ハードフォーク
ハードフォークとは、ブロックチェーンのプロトコルに規定された検証規則を緩和することによって発生するブロックチェーンの分岐のことです。
ハードフォークは、主に暗号資産(仮想通貨)のアップグレードを意味する言葉として利用されます。分散管理された暗号資産(仮想通貨)のネットワークを構築する各ノードは最新版ソフトウェアへアップグレードするか否かの選択を迫られます。
この結果、アップグレードを行なった暗号資産(仮想通貨)と行わなかった暗号資産(仮想通貨)が二つに分岐することになり、これを「フォーク」と言います。そしてフォークした二つの暗号資産(仮想通貨)の間で互換性がなくなることをハードフォークと言います。
とりわけ暗号資産(仮想通貨)に大規模なルール変更が伴うアップグレードの場合、その前後で互換性を保つことが技術的に困難になるためハードフォークする必要があります。一方、互換性を保った暗号資産(仮想通貨)のアップグレードはソフトフォークと呼ばれます。
合意形成が取れた場合のハードフォーク
ハードフォークは大きく二つの形態を取ると考えることができます。
一つは、ハードフォークによって分岐した二つの暗号資産(仮想通貨)のうち一方が実質的に消滅するケースです。
暗号資産(仮想通貨)の開発方針についてそのコミュニティの意見がまとまっている場合は、アップグレードを行なった暗号資産(仮想通貨)をほとんど全てのノードが支持することになります。その結果、支持を失ったもう一方の暗号資産(仮想通貨)は実質的に消滅します。
これはコミュニティ全体で十分な合意形成が得られた上で行われるハードフォークであると言えます。具体的な事例としてイーサリアム(単位: ETH)が掲げる開発ロードマップに沿ったハードフォークが挙げられます。2017 年 10 月、ビザンチウムと名付けられたイーサリアムのハードフォークではコミュニティの意見がまとまった上で実行されています。
合意形成が取れなかった場合のハードフォーク
もう一つの形態は、ハードフォークによって分岐した二つの暗号資産(仮想通貨)がどちらも存続するケースです。
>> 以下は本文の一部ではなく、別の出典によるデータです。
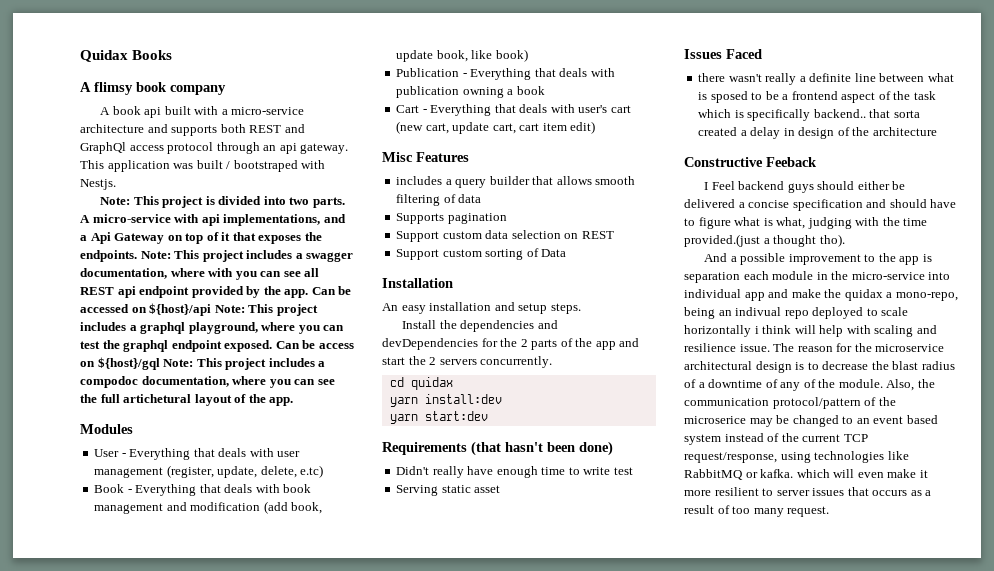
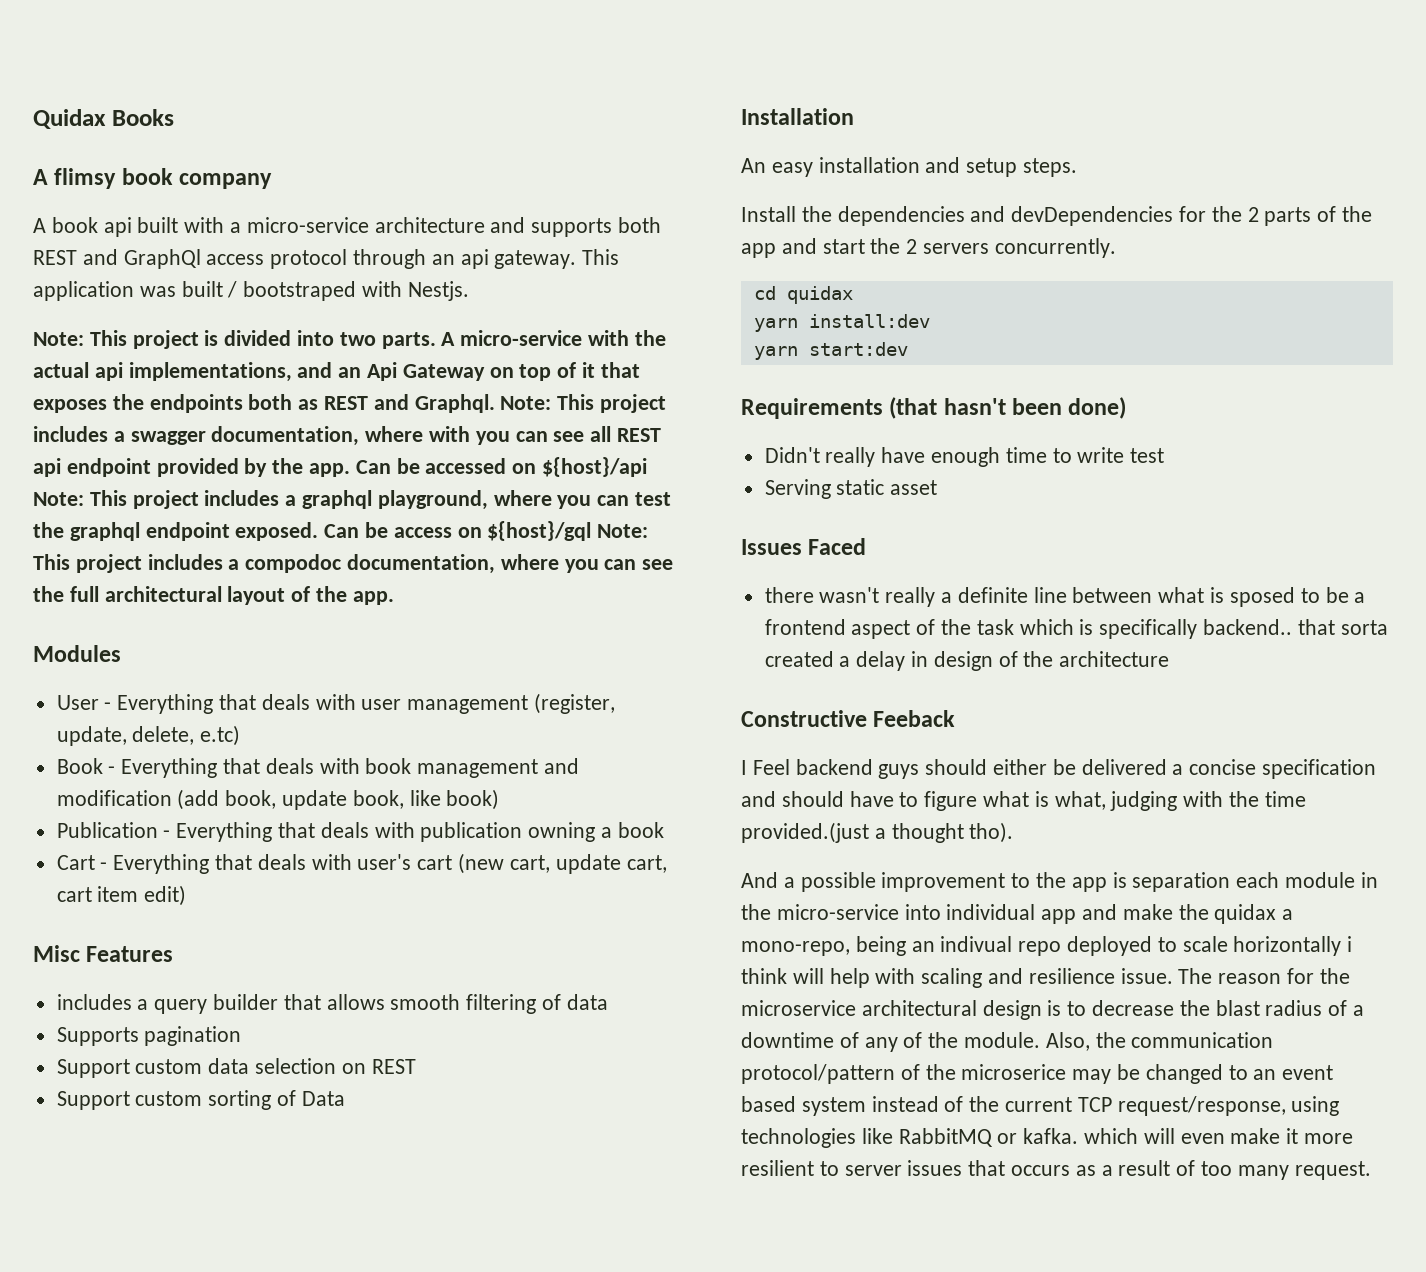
(200, 218) none -> [634,330,666,346] [33,362,89,378] the actual
[80,235,87,241] a -> [338,367,362,378] an
[80,250,137,262] endpoints. -> [149,394,495,413] endpoints both as REST and Graphql.
[123,394,192,403] artichetural -> [104,586,222,602] architectural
暗号資産(仮想通貨)の開発方針についてそのコミュニティ内部で意見が対立した場合、暗号資産(仮想通貨)のアップグレードに対して賛成派と反対派にコミュニティが分裂する場合があります。この状態でハードフォークが実行されると、二つのコミュニティがそれぞれ分岐した通貨を支持するため、どちらも存続します。
このような場合、これまでになかった新たな暗号資産(仮想通貨)が出現することになります。これはコミュニティ全体で十分な合意形成を得ることができず、かつ両者の折り合いをつける妥協案も見出せなかった場合に発生すると言われています。
具体的な事例として、 2016 年 7 月にハードフォークした現在のイーサリアムとイーサリアムクラシック(単位: ETC)があります。また、 2017 年 8 月にハードフォークした現在のビットコインキャッシュ(単位: BCH)もビットコインのコミュニティで合意形成に至ることができなかったために発生しました。